Let me see if I can get the data sheets.


----------



## Solarity

XSPC said:


> Let me see if I can get the data sheets.


The Blue and Green appear fine, when mixing. I just need to adjust the resistance for the red, initially it was to high, though it now feels a little lower w/ the resistor that I put on it, per your suggestion. It is a lot better, though still needs to be improved. I might have to plug a strip and a XSPC LED into a bread board and try different resistor combinations to try to color match by eye.


----------



## S2000Gan

Here's a picture of my new case/watercooling loop in progress


----------



## b0z0

Here's a quick pic of my build. Entire build is XSPC components


----------



## Solarity

XSPC said:


> 1. The colour range isn't as wide a 5050 LEDs used in LED strips. Some users have reported good results by adding a 1k resistor to the red cathode. After this the LED better matches the colours from the motherboard.
> 
> 2. Yes it's easily removable. Just twist it and gently pull.
> 
> 3. Yes the colour range on our 255 RGB LED is the same as the 5mm RGB LED.

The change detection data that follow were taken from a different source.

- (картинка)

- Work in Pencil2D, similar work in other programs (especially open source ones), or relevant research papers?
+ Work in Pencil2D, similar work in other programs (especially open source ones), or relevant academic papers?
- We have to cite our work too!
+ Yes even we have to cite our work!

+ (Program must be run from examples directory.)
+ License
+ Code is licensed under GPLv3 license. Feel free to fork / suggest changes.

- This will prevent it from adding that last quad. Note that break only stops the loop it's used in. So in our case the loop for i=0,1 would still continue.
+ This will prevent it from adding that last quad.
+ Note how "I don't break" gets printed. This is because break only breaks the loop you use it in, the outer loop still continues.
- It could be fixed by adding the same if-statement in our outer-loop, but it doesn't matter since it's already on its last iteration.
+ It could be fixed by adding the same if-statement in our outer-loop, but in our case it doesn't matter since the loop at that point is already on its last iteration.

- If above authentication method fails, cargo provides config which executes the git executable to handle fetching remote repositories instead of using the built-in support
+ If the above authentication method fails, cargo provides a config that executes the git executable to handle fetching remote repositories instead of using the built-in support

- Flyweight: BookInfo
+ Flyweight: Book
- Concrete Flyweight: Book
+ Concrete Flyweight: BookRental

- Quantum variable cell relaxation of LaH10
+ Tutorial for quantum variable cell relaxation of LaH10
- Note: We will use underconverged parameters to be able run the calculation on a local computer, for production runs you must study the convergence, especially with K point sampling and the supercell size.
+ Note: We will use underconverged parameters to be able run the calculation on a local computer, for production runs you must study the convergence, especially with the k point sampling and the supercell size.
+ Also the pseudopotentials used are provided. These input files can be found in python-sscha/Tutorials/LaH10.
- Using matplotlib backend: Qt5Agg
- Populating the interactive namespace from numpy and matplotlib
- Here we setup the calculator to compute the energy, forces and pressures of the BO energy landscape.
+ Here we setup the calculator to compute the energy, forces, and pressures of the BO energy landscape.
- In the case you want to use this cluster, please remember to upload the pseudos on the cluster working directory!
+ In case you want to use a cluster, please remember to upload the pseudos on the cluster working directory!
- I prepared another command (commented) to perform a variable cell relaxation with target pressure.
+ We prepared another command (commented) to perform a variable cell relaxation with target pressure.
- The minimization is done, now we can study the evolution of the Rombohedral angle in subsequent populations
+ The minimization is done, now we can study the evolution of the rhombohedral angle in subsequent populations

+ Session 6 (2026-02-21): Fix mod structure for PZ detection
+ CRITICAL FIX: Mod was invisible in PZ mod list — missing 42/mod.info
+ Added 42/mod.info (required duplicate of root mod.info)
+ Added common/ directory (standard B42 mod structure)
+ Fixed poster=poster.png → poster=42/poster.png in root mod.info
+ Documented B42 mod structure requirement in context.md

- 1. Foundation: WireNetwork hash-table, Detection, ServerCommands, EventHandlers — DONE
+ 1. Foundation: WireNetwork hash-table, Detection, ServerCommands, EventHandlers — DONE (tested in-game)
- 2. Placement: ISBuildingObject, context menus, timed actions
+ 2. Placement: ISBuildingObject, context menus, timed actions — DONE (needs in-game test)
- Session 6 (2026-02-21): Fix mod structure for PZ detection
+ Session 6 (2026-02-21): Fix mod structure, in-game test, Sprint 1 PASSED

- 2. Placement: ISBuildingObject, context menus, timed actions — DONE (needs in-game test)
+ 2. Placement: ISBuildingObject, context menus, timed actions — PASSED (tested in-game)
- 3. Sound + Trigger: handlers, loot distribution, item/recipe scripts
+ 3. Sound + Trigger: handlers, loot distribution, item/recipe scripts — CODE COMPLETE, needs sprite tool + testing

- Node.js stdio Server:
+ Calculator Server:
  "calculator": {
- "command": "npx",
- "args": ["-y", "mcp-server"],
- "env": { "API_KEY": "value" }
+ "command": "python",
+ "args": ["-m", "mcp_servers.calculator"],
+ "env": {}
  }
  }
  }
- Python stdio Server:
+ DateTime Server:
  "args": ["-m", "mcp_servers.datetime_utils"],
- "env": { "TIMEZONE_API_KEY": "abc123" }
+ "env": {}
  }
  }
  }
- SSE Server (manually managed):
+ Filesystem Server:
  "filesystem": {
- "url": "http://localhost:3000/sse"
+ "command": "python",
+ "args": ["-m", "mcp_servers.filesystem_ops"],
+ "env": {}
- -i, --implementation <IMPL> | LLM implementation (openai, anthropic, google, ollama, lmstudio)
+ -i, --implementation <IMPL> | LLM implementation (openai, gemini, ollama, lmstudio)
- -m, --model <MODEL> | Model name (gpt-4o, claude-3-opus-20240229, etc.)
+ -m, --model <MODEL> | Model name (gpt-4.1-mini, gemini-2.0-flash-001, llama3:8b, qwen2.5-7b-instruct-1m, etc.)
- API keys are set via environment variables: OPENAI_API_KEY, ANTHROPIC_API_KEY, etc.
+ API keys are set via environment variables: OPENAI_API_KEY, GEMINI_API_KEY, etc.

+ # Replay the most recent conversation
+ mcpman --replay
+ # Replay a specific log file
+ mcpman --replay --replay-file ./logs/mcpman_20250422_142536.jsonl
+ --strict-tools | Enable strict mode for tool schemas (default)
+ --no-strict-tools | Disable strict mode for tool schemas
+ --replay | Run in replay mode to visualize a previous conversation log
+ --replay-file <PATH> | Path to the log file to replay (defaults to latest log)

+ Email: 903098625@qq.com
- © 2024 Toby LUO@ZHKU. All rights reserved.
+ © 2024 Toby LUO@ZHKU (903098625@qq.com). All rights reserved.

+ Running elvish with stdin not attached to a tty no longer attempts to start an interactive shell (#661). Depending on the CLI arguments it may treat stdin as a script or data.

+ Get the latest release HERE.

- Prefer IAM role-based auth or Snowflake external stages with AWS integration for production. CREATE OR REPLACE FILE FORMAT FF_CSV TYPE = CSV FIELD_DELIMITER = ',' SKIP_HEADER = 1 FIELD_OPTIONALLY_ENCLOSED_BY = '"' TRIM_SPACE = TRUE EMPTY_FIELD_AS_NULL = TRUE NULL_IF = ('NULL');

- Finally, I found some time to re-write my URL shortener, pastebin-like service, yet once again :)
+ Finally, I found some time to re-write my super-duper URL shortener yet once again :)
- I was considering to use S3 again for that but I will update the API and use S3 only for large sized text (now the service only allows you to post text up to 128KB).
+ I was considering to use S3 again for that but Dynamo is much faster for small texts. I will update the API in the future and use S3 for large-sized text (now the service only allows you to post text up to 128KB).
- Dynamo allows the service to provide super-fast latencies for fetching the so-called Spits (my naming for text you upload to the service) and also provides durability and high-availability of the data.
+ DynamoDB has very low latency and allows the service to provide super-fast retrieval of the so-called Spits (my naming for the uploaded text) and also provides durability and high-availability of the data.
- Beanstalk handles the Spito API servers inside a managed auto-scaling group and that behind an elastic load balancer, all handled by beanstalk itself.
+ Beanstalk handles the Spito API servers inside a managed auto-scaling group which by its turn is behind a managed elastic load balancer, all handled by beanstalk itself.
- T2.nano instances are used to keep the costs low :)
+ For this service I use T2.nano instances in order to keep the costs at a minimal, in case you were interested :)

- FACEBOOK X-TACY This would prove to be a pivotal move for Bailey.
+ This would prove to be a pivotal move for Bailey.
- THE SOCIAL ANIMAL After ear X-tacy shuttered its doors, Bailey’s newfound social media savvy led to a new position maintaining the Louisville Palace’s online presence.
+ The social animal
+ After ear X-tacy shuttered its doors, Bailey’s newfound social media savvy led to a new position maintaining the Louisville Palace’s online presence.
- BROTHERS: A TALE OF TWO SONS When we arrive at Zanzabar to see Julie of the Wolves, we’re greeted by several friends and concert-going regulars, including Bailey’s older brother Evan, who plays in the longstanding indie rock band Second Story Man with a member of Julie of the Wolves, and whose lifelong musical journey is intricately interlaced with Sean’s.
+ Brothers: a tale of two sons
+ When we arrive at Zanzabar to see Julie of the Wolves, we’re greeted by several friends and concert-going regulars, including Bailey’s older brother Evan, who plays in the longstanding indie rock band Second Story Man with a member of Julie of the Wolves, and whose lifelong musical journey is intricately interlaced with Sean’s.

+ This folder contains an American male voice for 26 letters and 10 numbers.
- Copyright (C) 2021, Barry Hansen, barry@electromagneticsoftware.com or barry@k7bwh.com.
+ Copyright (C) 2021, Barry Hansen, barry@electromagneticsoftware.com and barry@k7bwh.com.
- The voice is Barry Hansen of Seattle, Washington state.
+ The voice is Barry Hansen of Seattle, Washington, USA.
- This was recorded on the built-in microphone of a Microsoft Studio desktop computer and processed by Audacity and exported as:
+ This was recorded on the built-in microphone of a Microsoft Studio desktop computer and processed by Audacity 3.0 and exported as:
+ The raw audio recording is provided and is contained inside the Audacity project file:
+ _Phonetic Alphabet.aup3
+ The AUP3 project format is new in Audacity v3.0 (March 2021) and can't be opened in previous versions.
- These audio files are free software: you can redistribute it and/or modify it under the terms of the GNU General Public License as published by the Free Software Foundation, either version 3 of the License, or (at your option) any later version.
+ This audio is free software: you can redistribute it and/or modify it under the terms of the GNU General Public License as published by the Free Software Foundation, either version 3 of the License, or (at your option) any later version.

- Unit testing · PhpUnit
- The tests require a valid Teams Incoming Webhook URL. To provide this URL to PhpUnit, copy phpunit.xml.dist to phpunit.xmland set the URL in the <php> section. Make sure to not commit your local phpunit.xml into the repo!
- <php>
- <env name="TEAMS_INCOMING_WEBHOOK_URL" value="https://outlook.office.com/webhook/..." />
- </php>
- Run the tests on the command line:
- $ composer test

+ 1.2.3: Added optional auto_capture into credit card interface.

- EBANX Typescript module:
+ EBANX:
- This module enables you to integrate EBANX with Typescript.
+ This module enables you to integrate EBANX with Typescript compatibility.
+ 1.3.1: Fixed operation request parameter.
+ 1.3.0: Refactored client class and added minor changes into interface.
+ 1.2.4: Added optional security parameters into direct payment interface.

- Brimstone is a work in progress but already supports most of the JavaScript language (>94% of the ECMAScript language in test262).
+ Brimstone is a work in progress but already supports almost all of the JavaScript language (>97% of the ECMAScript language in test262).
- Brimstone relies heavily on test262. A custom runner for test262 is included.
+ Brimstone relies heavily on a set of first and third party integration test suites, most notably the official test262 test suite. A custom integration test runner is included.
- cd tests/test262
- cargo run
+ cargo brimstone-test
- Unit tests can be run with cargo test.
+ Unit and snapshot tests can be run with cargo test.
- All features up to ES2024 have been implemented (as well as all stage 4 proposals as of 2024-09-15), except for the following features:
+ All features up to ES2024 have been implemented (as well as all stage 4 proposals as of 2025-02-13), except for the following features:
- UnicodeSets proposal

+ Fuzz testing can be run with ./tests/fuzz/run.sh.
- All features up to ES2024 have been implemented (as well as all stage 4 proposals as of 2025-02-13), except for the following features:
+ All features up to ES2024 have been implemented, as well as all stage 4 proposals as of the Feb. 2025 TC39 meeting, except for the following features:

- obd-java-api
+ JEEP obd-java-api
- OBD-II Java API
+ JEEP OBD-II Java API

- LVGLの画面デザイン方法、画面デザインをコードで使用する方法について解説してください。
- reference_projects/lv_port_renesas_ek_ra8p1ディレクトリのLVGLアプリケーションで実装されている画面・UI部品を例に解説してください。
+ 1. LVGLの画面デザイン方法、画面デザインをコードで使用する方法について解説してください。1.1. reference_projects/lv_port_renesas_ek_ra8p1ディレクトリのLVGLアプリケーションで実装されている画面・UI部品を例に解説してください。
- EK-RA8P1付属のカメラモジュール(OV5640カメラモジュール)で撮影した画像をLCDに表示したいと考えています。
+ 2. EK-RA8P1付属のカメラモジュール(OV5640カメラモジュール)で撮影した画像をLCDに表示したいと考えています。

Just wanted to follow up on this. I did run a 1k resistor for a while, though it still wasn't perfect. After I did some testing 100 Ohm resistor seems to have fixed the issue.


----------



## Ksireaper

Just picked up a 2700x. Going to get a AM4 mounting kit for the Raystorm Pro block i have. I assume that i just use the stock backplate that came with the Crosshair motherboard? The kit does not need another backplate?


----------



## TheArkratos

Two questions:

Does the TX360 have ports on both sides? aka 4 ports?

And is it possible to get the "D5 Aluminium Screw Ring" without having been anodized?


----------



## XSPC

> Just picked up a 2700x. Going to get a AM4 mounting kit for the Raystorm Pro block i have. I assume that i just use the stock backplate that came with the Crosshair motherboard? The kit does not need another backplate?


 Yes just use the backplate that came with the motherboard




TheArkratos said:


> Two questions:
> 
> Does the TX360 have ports on both sides? aka 4 ports?
> 
> And is it possible to get the "D5 Aluminium Screw Ring" without having been anodized?


1. It only has two ports.
2. We don't have any without anodising.


----------



## Ksireaper

XSPC said:


> Yes just use the backplate that came with the motherboard
> 
> 
> 1. It only has two ports.
> 2. We don't have any without anodising.


Awesome! Ty.


----------



## TheArkratos

Where can I get the TX radiator in the US, specifically the 240 or 360 variant? PPCS doesn't have it yet and amazon hasn't been helpful either.


----------



## XSPC

TheArkratos said:


> Where can I get the TX radiator in the US, specifically the 240 or 360 variant? PPCS doesn't have it yet and amazon hasn't been helpful either.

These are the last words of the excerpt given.